Some have also implied that growing disunity up north would be the basis for collaboration nay “conspiracy” between some southern folk and the restive elements in the north. That would not be a sustainable basis on which to build anything. Granted that some in the north, especially the Middle-Belt, are beginning to question old alliances made in the heat of anti-Igbo pogrom, before, during and after the Civil War, they must first forgive themselves and forget this funny trend of apologizing to #Ndigbo. Even if they tried, they can never make good the damage caused over the past six decades and since paper independence. Moreover, Ndigbo have moved on.

In conclusion, the current upheavals in Hausaland about Fulani overlordship is a two-sided coin.

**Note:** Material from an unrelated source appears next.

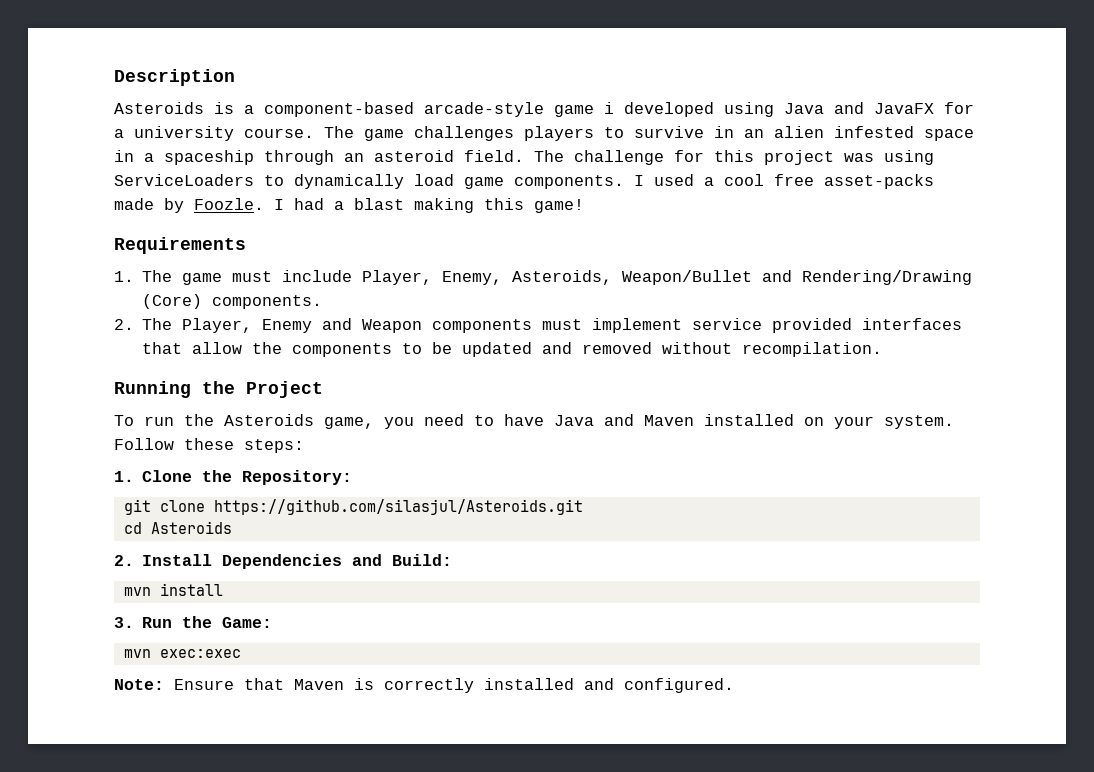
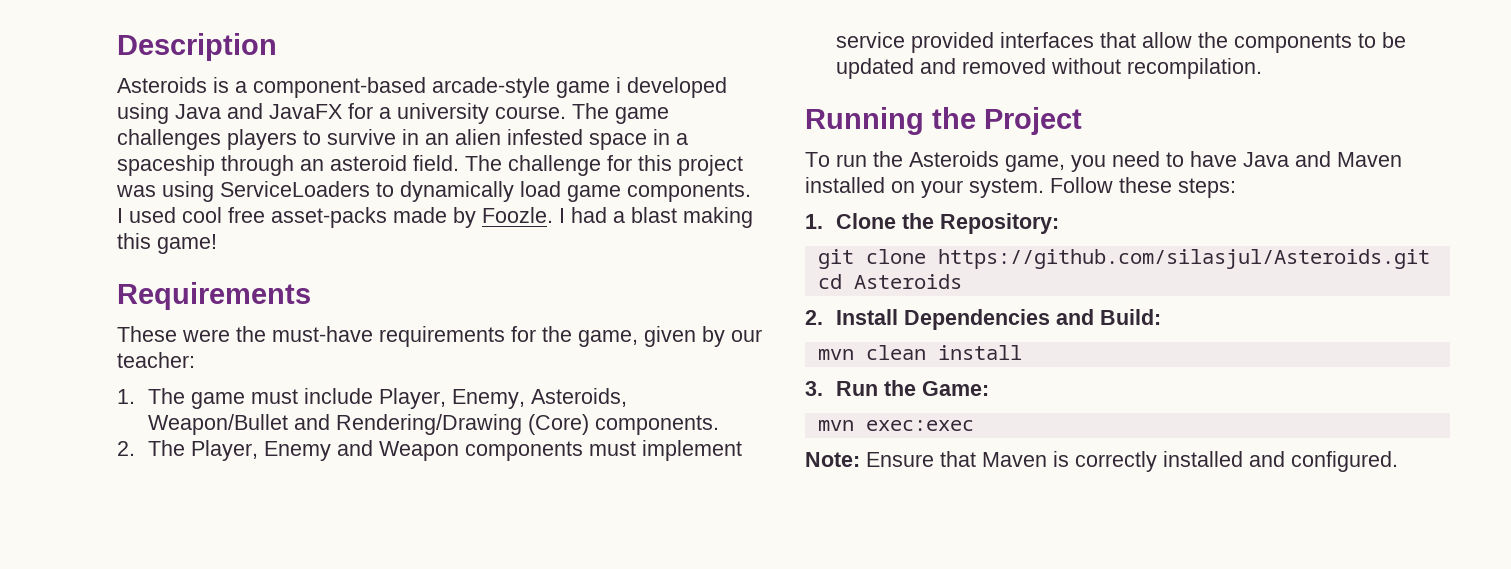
- I used a cool free asset-packs made by Foozle.
+ I used cool free asset-packs made by Foozle.
+ These were the must-have requirements for the game, given by our teacher:
- mvn install
+ mvn clean install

It acknowledges a two-century long lie about who the Hausa and Fulani are and the fact that the pecking order had been arranged to favour the Fulani without any reference to merit and indigeneship. If the non-Fulani majority of Northern Nigeria finally do right by themselves, they would find us down South ever willing partners. However we cannot be seen to be leading anything or goading one group against another. They must institute the necessary changes by themselves, peacefully. Not that we can stop them. We, who are supposedly geographically located far from the epicenter would not be immune from the fall-out. Even as we speak, we are yet to live down the negative impact of violent upheavals in far-away Libya.

Note that I have avoided dabbling in the calculus of electoral politics which the narrators dealt with extensively. It is only the dysfunction in the matter of self-determination by the nation states, clearly addressed in #TheNinasTemplate, that makes such focus even remotely necessary. If we fix the matter of free and unforced relationships, the politics would fall neatly into place.